Would you believe eating chocolate could help you lose weight? Thousands of people around the world did. According to “experts” on global television news shows and outlets, including Shape magazine and Bild, Europe’s largest daily newspaper, a team of German researchers found that people on a low-carb diet lost weight 10 percent faster if they ate a chocolate bar every day. Not only does chocolate accelerate weight loss, the study found, but also it leads to healthier cholesterol levels and overall increased well-being. It sounds like great news. Unfortunately, it isn’t true.
Peter Onneken and Diana Lobl, a pair of German documentary filmmakers, came up with the idea for the study to show how easy it was for bad science to get published. Working with Science Magazine correspondent John Bohannon, the team created a website for a fake organization, the “Institute of Diet and Health,” and recruited a doctor and analyst to join in the hoax. They performed a real study, with real people, but did “a really bad job, on purpose, with the science,” Bohannon said in this CBSN interview. It’s a great illustration of how poorly executed research can appear to represent the truth if it isn’t examined closely—especially if it’s hyped by media and promotion.
Reporters should have used more rigor before promoting the study’s findings. Similarly, educators should examine research carefully before adopting new policies at schools. In this blog post, we’ll evaluate five research examples for quality.
Example 1: XYZ Math
"I am a supporter of bringing XYZ Math to Jones Elementary after seeing a huge success with it while I was assistant principal at Westside Elementary last year. We saw more than a 15% increase in our math scores in one year, and the only thing we did differently was use XYZ Math."
Elementary school assistant principal
This anecdotal testimonial about XYZ Math indicates that the program raised test scores. However, a more rigorous evaluation would be needed to make a strong conclusion about this. The assistant principal might not remember or recognize other changes that affected her students’ achievement. These could include changes in the student body, teacher experience, or other recent reforms.
Example 2: Education Journal Excerpt
During the 90-minute English/ language arts block at Northeast High, each of the 15 students in the remedial class uses a computer to strengthen basic skills, including decoding, reading fluency, vocabulary, and comprehension. An audio feature allows students to record themselves reading or listening to a taped version of the text.
The activities bolster group lessons on grammar, writing conventions, and literature, and equip students for tackling grade-level reading assignments independently.

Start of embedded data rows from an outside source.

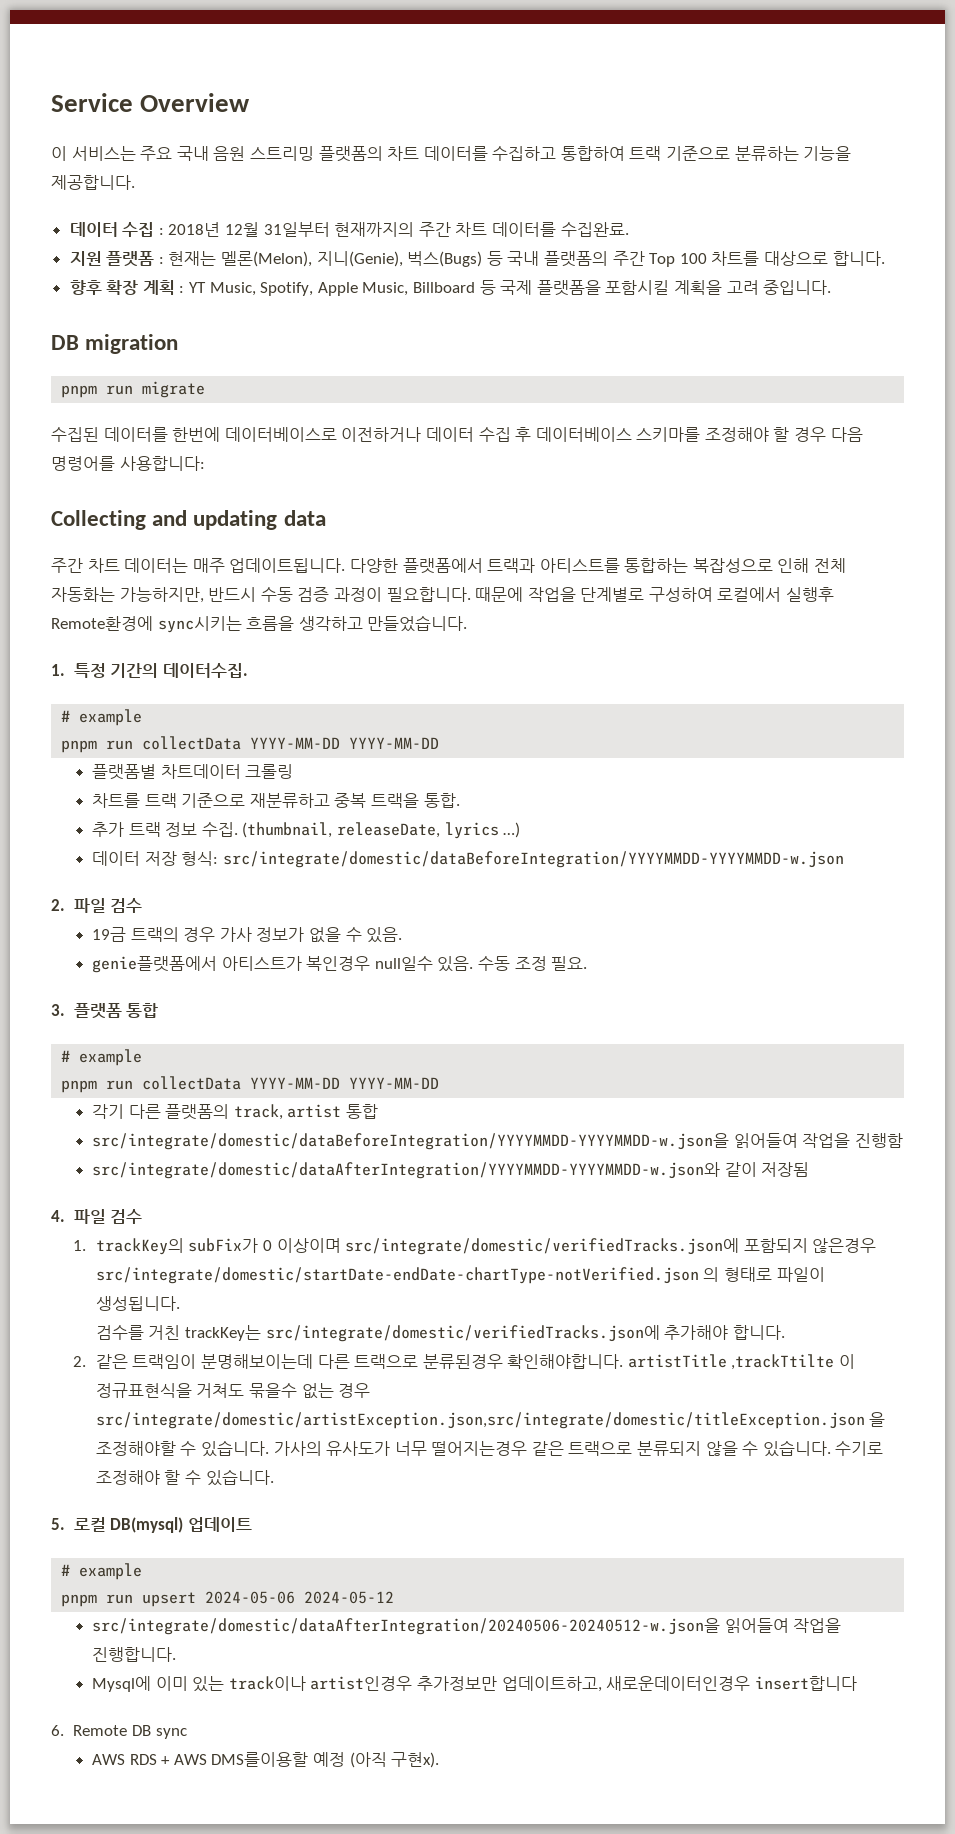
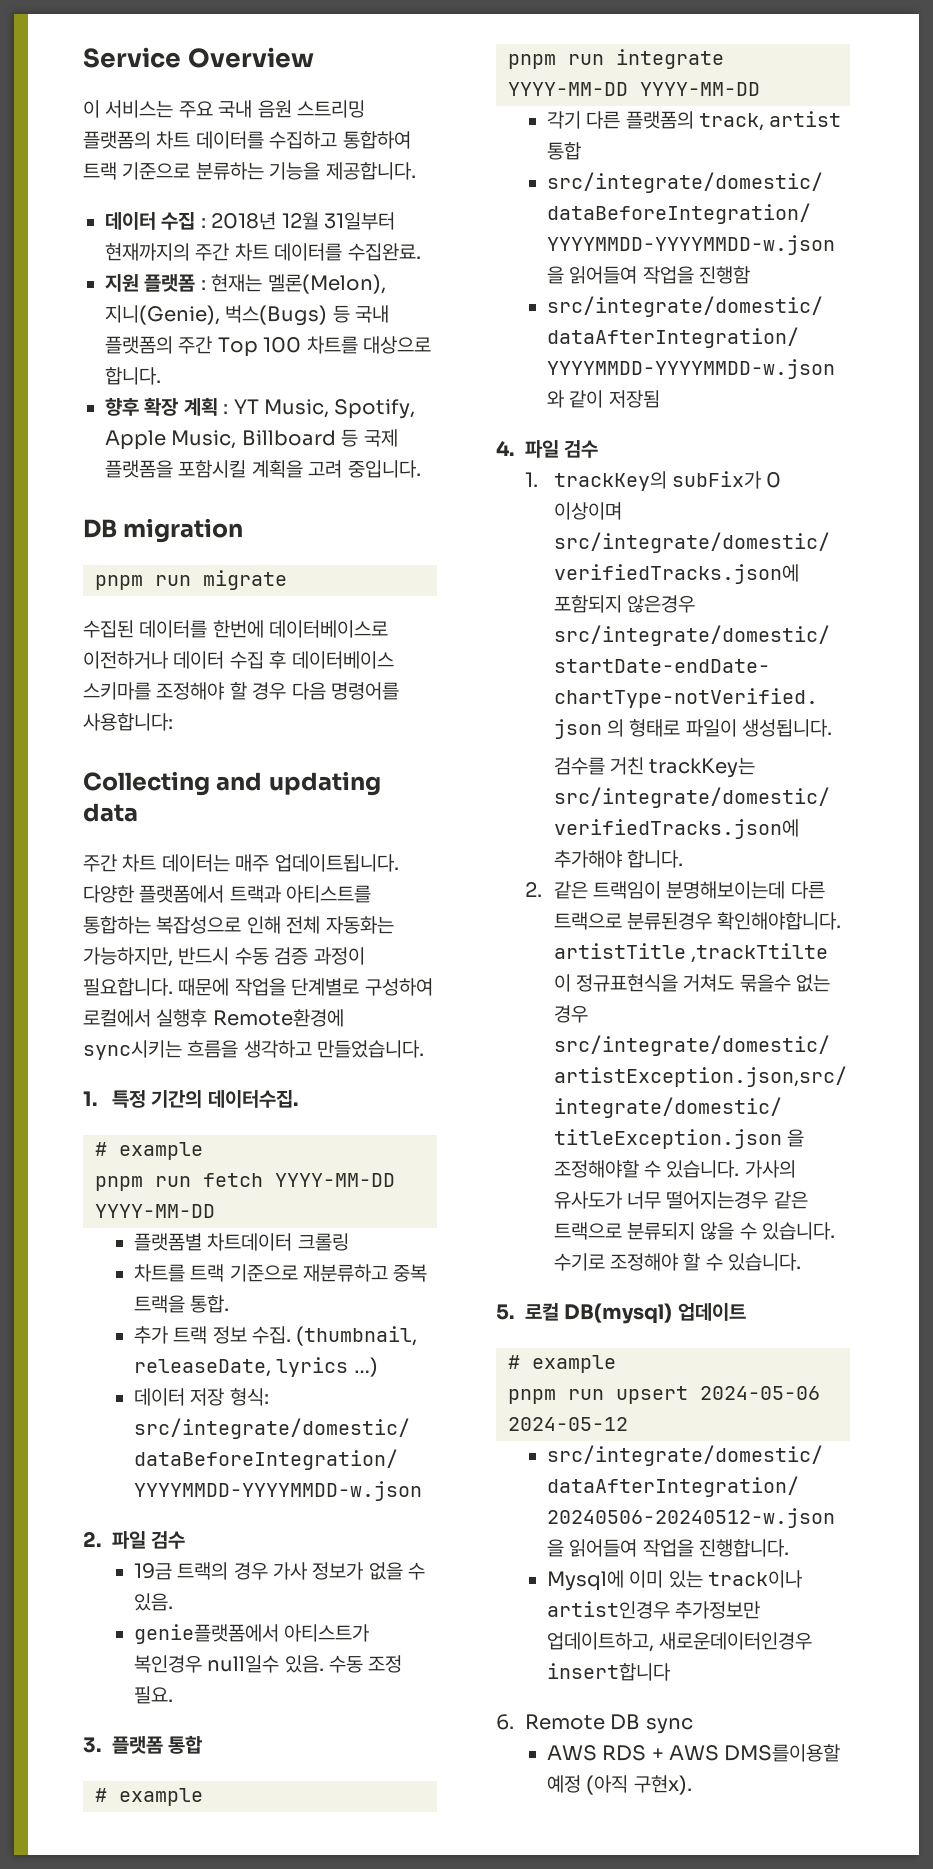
  1. 특정 기간의 데이터수집.
  # example
- pnpm run collectData YYYY-MM-DD YYYY-MM-DD
+ pnpm run fetch YYYY-MM-DD YYYY-MM-DD
  3. 플랫폼 통합
  # example
- pnpm run collectData YYYY-MM-DD YYYY-MM-DD
+ pnpm run integrate YYYY-MM-DD YYYY-MM-DD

Ms. Garcia said nearly all the students advanced two grade levels or more in reading.
This article describes the perceived learning benefits of software, probably using the same description that the reading program company uses. However, other factors could have caused the gains. The article cites changes in reading level over time, but the changes could be due to many factors besides the program. The lack of a comparison group that did not receive the software program prevents us from knowing what would have happened without it.
Example 3: Blog Post Excerpt: Struggling Math Students Gain Using Personalized, Blended Program
Middle school students participating in a personalized, blended-learning math program showed increased gains in math skills – up to nearly 50 percent higher in some cases – over the national average, according to a new study from Teachers College, Columbia University.

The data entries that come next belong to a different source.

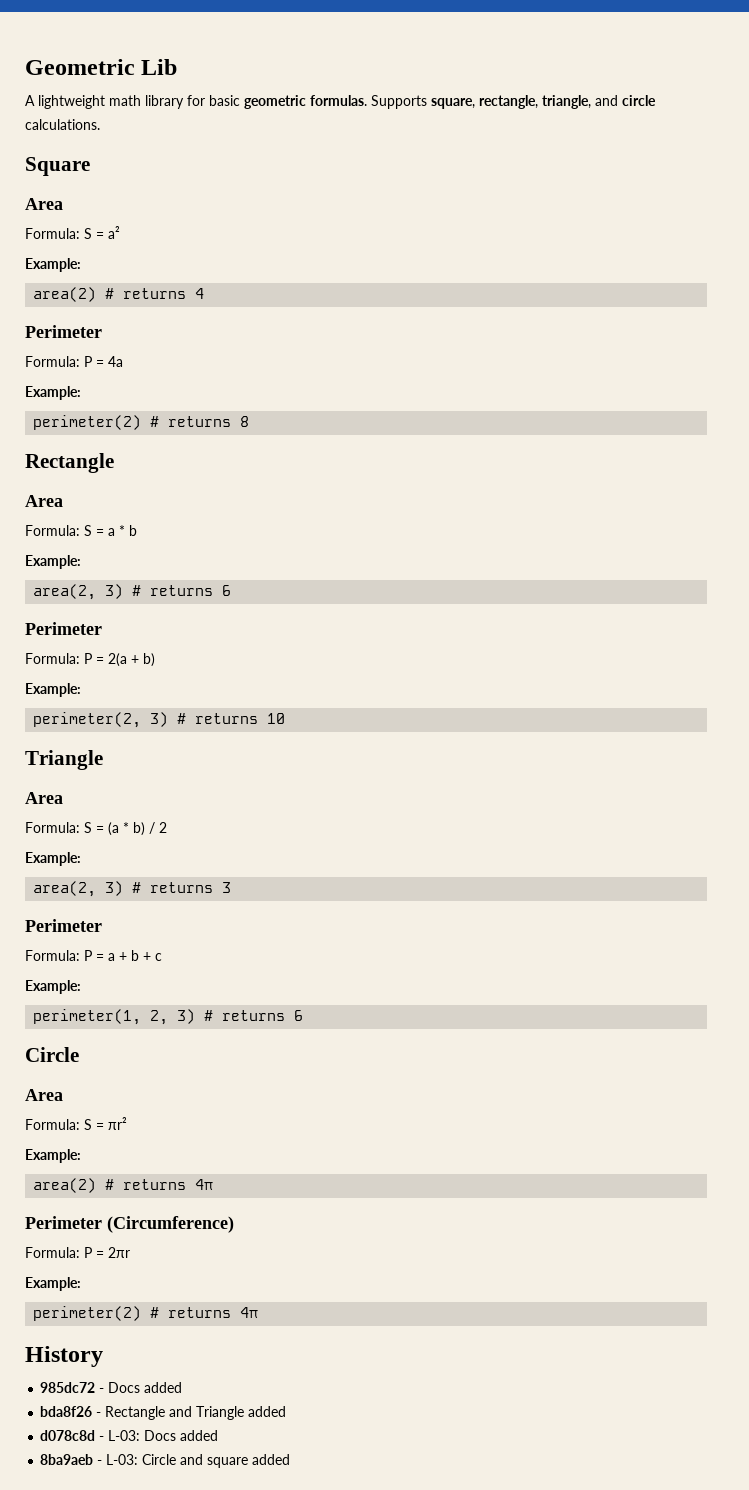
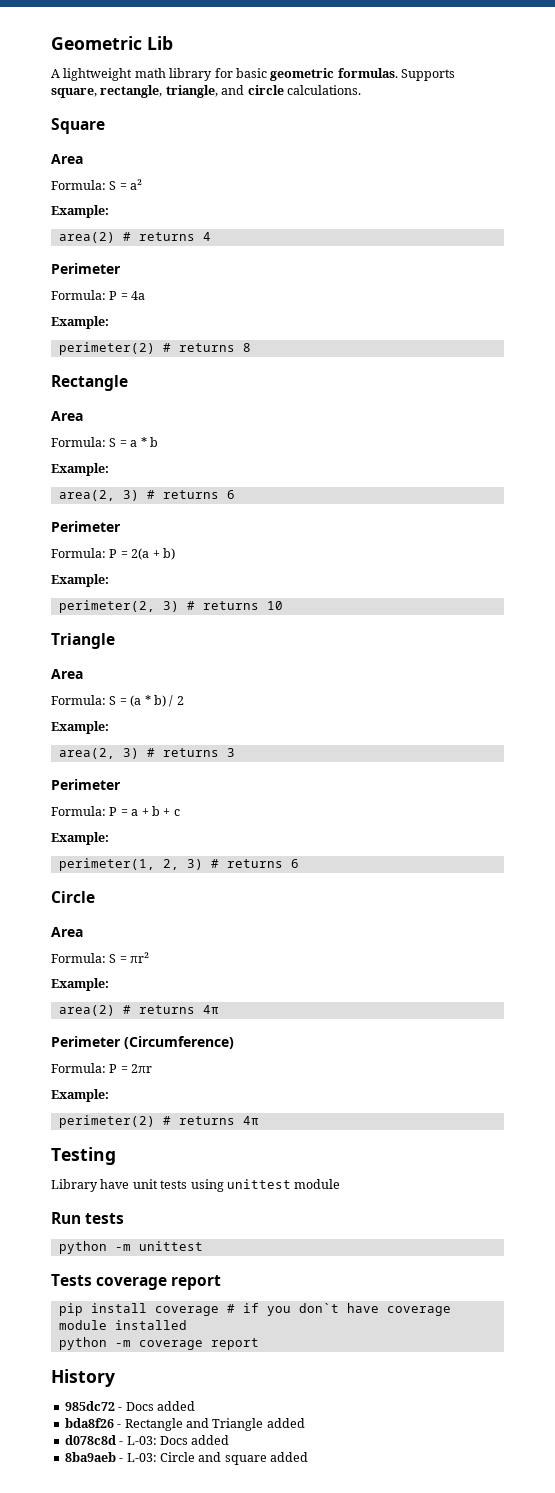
+ Testing
+ Library have unit tests using unittest module
+ Run tests
+ python -m unittest
+ Tests coverage report
+ pip install coverage # if you don`t have coverage module installed
+ python -m coverage report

During the 17-18 school year, students using XYZ Math gained math skills at a rate about 15% higher than the national average. In the second year of implementation, students made gains of about 47% above national norms, even though some of those students were still in their first year of using XYZ Math.
Is this conclusive evidence of the technology’s effectiveness? No. Other factors could have caused some of the gains. Because the comparison is not between groups constructed to be very similar, this is a correlational, rather than causal, analysis.
Example 4: Dream Box
The strength of the evidence on Dream Box’s impact relies on the fact that students in the study who used the program were very similar to those who did not; in other words, the sample was balanced across the user and comparison groups.
The paragraph and table show that this study met widely accepted standards for balance. In particular, the study found that students had similar scores on a baseline version of the test used to measure outcomes; this is generally considered the most important aspect of balance.
Example 5: Bedtime Math
In a series of studies on how adult anxieties and stereotypes affect students’ math performance, University of Chicago researchers found that students whose families used a free tablet app to work through math-related puzzles and stories each week had significantly more growth in math by the end of the year, particularly if their families were uncomfortable with the subject.
In the randomized controlled trial, Univ. of Chicago psychologists followed 587 1st graders and their families at 22 Chicago-area schools. The families were randomly assigned to use an iPad with either a reading-related app or Bedtime Math, a free app which provides story-like math word problems for parents to read with their children. The children were tested in math at the beginning and end of the school year.
Notably, the students of parents who admitted dreading math at the beginning of the year showed the strongest growth from using the app at least once a week. That’s important, since this study and prior research has shown parents who are highly anxious about math have children who show less growth in the subject and who are more likely to become fearful of the subject themselves.
The article above reports results from a randomized control trial (RCT), the gold standard in causal analysis. Students who used the technology were randomly selected, so the group of students who were not selected should be very similar to those who were. Because we would expect these groups to be equivalent before the trial, any difference in outcomes can be considered the effect of the technology. The study described in this article presents strong evidence on the effectiveness of this technology among these Chicago-area students.